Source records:
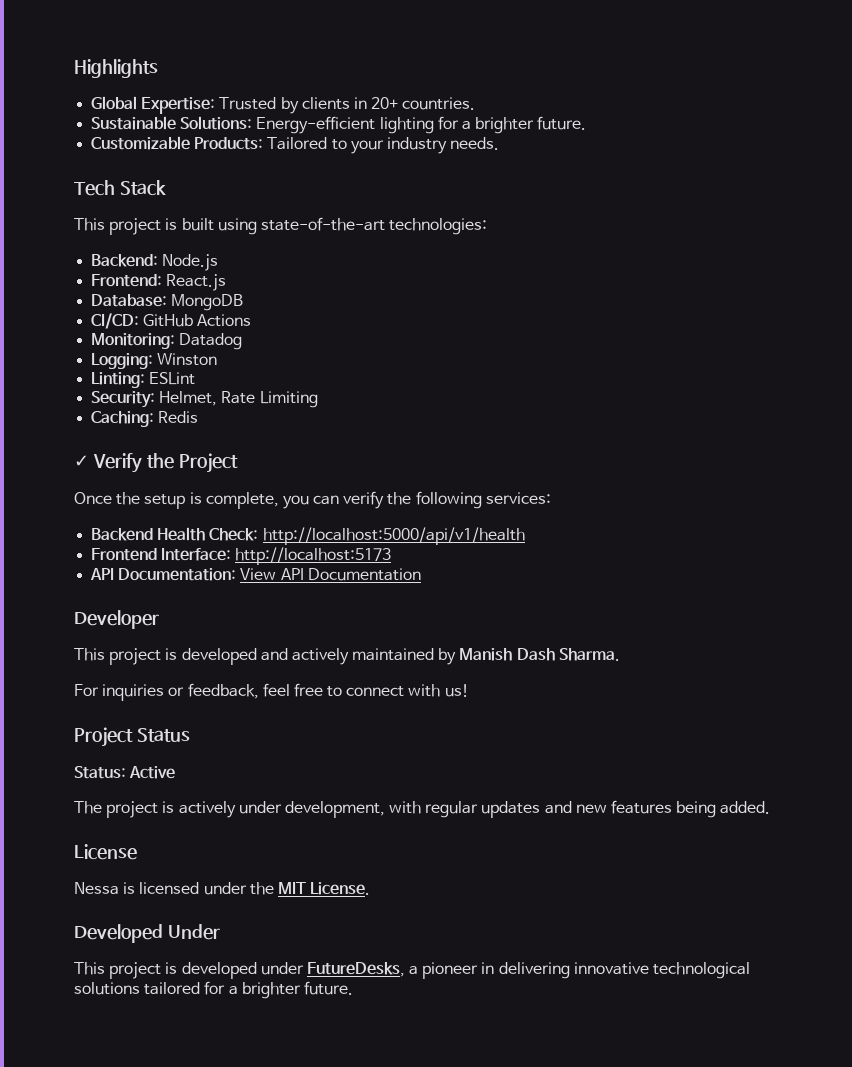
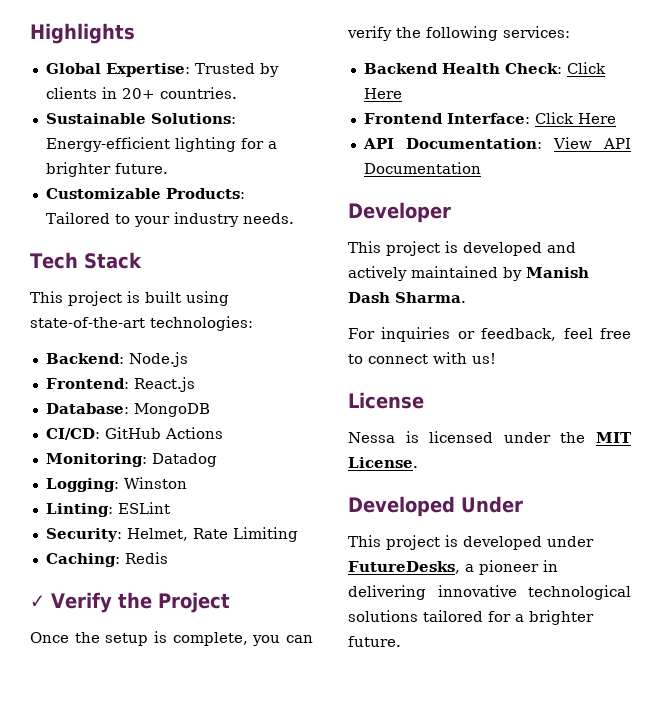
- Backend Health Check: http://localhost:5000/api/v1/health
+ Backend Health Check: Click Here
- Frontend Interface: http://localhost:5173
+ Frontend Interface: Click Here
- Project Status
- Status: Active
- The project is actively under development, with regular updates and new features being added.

Work request: Each entry must be reproduced word for word, and any image among them left out.

Exercise result:
- Backend Health Check: http://localhost:5000/api/v1/health
+ Backend Health Check: Click Here
- Frontend Interface: http://localhost:5173
+ Frontend Interface: Click Here
- Project Status
- Status: Active
- The project is actively under development, with regular updates and new features being added.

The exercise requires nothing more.